On Mon, Feb 22, 2010 at 6:14 AM, Pam <Pamkgm@hotmail.com> wrote:
<< SNIP >>
> On a side note - THIS is why I care about Devlin's comments. I really couldn't care less about the philosophical/mathematical nature of whether multiplication is repeated addition. And if elementary teachers teaching that multiplication is repeated addition is interfering with an understanding of post-graduate pure mathematics, well, too damn bad (and how laughable).
Good clear expression of a position Pam.
Early skills building is not a mirror image of some later specialty.
One hears this chorus saying "teach it that way and you'll ruin their ability to understand it my way."
To this chorus one might respond: your way is not the only way (not the only game in town).
On the subject of exponential debt curves, it's easy to get into a situation where every asset on Earth is "owed" thanks to an out of control model of what banking is all about.
We raise kids in a world where the collective debt load of "the richest nation on earth" (?) is already crushing and apparently cannot be repaid.

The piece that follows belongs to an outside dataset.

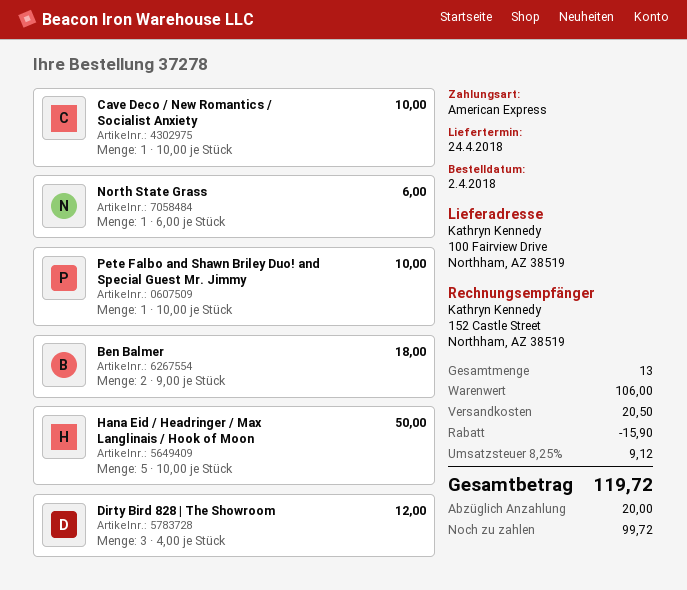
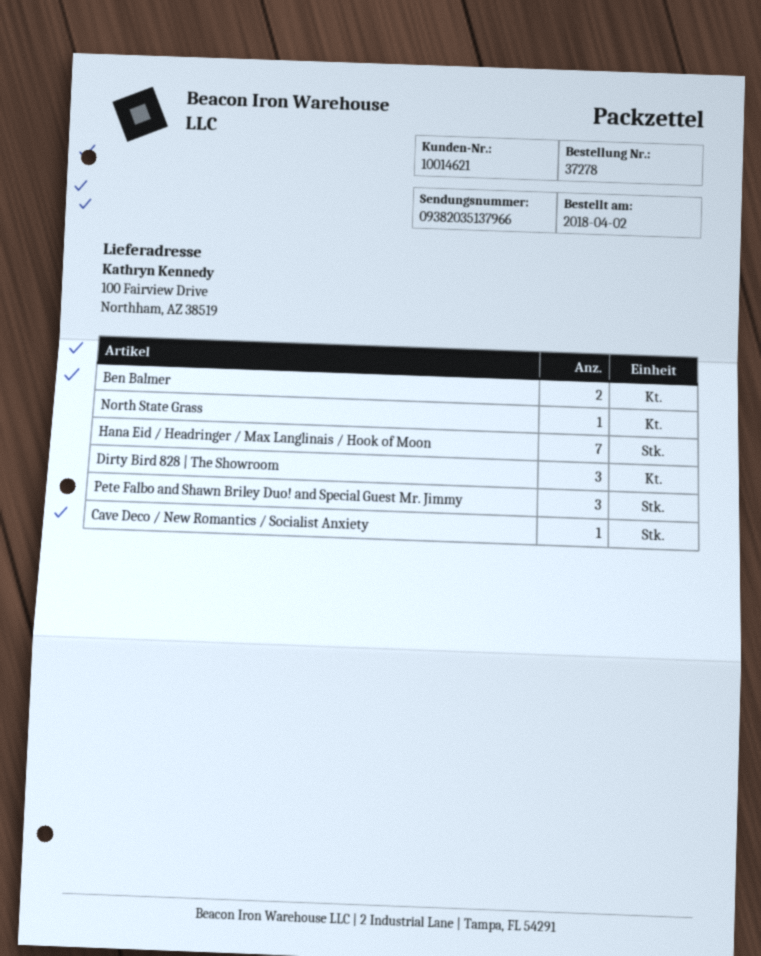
Pete Falbo and Shawn Briley Duo! and Special Guest Mr. Jimmy: 1 -> 3
Hana Eid / Headringer / Max Langlinais / Hook of Moon: 5 -> 7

At the same time, planet Earth is an open system, receiving a generous energy income from the Sun (solar fusion furnace) that is both interest free and efficacious.
Where does this asset show up in the economic bookkeeping?

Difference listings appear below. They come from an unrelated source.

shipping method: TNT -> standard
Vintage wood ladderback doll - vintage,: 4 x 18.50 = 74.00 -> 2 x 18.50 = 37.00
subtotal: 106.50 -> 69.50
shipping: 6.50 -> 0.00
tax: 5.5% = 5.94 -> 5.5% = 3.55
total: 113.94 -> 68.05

I would submit that our cultural storytelling, our "myths" if you will, is in a shambles. This is a root cause of a stagnating economy. We're not making enough sense, even to ourselves, let alone to our children.
Addressing this deep existential problem is the task of any civilization under the sun, and requires the contributions of both mathematicians and philosophers.

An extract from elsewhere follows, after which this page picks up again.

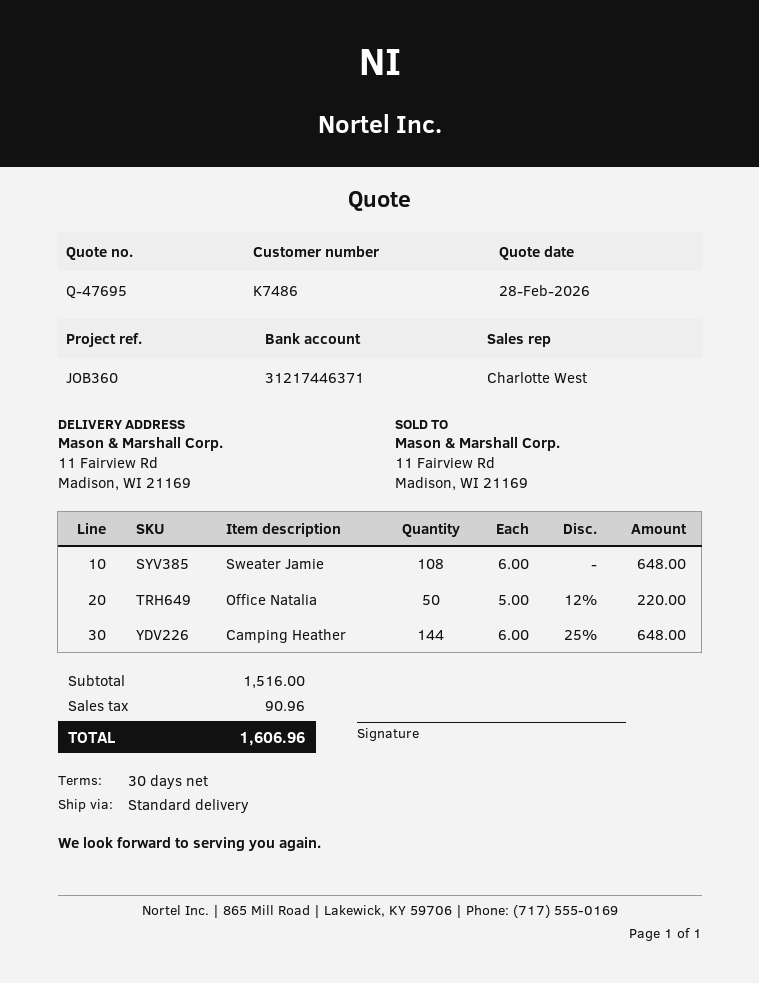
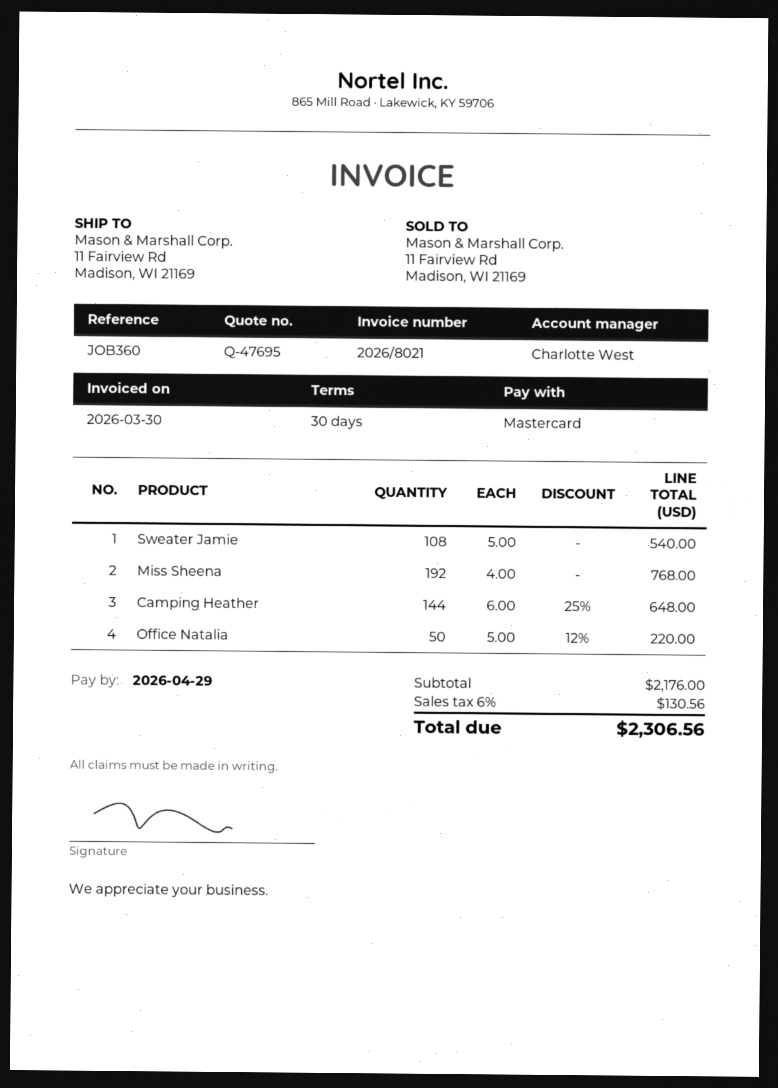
Sweater Jamie: 108 x 6.00 = 648.00 -> 108 x 5.00 = 540.00
Miss Sheena: none -> 192 x 4.00 = 768.00
subtotal: 1516.00 -> 2176.00
tax: 90.96 -> 130.56
total: 1606.96 -> 2306.56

The way K12 mathematics is taught today, there's very little encouragement to "zoom out" to contemplate the bigger picture. It's a heads down, blinders on, narrowing affair. This needs to be countered.
Boosting the role of storytelling need not be at the expense of skills building.
On the contrary, providing a context, a real one, is more likely to be motivational.
Quoting myself from a few posts back:
""" The whole idea of making storytelling the core of a math class, as unifying heuristics, is somewhat "out there" from the standpoint of 1900s math teaching practices, but it's innate in many cultures, as any anthropologist will tell you, and really the burden of proof should be on those who refuse to tell stories: when did that ever work? Disney's 1959 little masterpiece shows what a difference it makes to add story (context), ditto that Time / Life book in the 1960s.